Records shown:

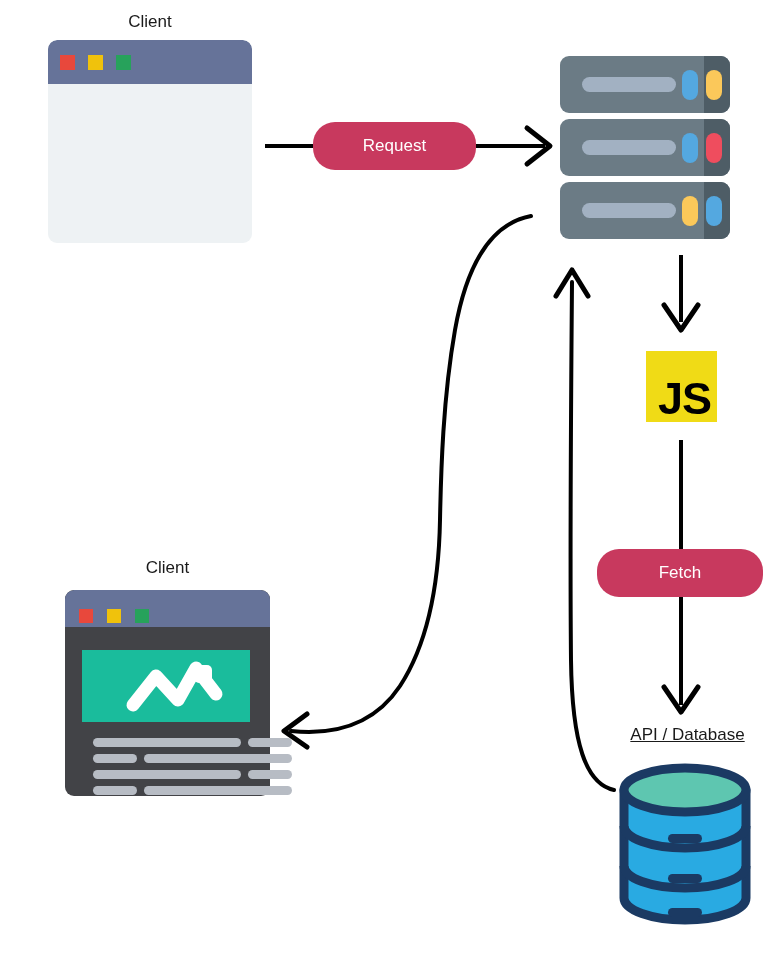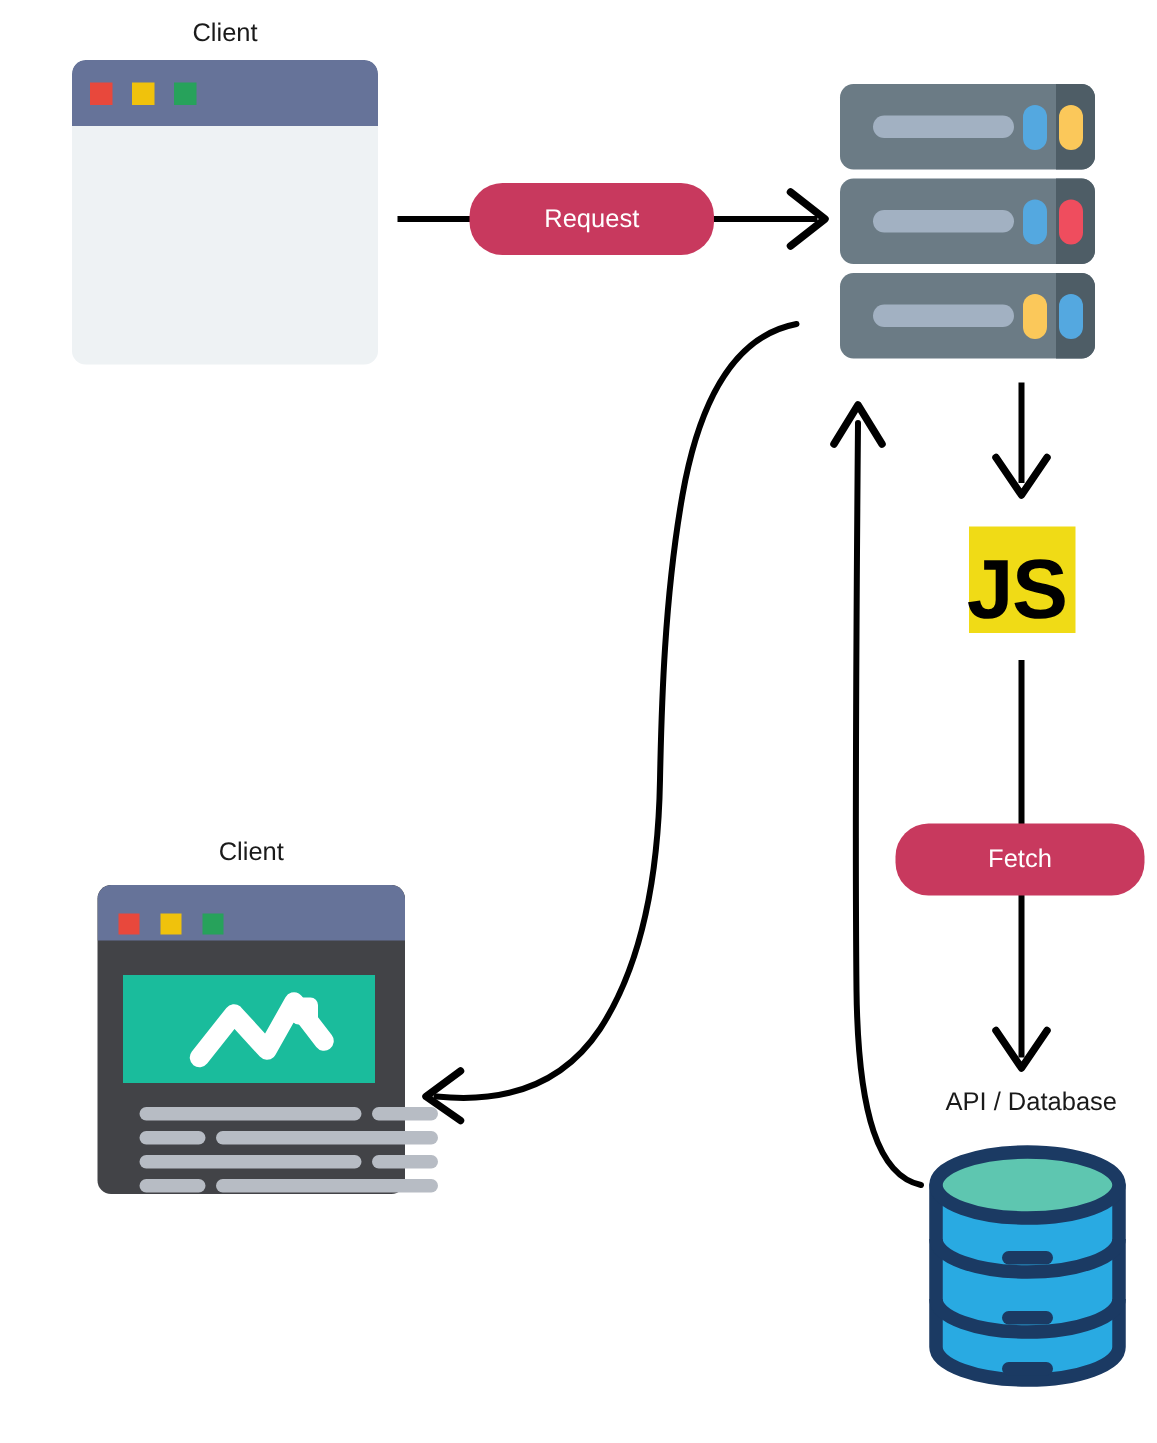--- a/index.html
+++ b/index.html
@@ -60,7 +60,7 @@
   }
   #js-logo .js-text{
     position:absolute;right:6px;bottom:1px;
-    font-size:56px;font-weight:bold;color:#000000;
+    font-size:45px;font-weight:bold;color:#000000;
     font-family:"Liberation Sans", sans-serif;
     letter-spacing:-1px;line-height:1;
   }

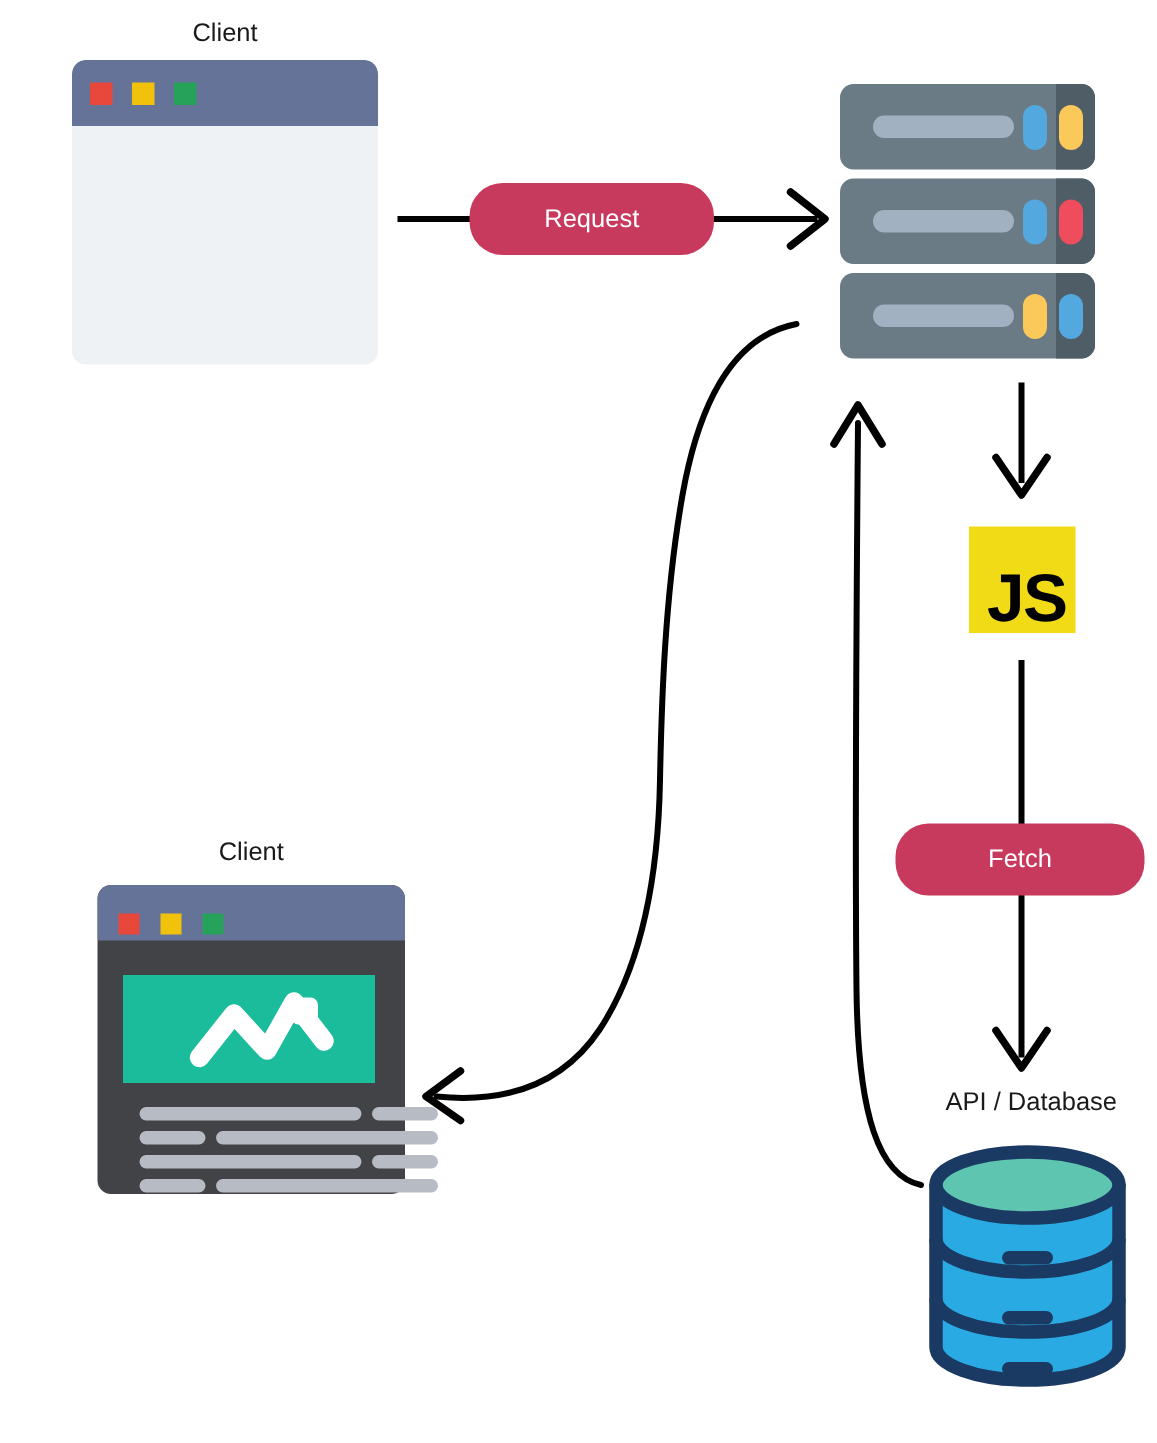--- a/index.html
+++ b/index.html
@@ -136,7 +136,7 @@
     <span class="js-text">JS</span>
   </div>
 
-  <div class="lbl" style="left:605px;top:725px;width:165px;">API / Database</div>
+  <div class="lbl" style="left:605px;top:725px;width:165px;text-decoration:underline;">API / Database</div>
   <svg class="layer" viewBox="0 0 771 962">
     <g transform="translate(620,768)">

Task item: Looking over the records, find each line with the word "weight" and copy it.

Exercise response:
-    font-size:56px;font-weight:bold;color:#000000;
+    font-size:45px;font-weight:bold;color:#000000;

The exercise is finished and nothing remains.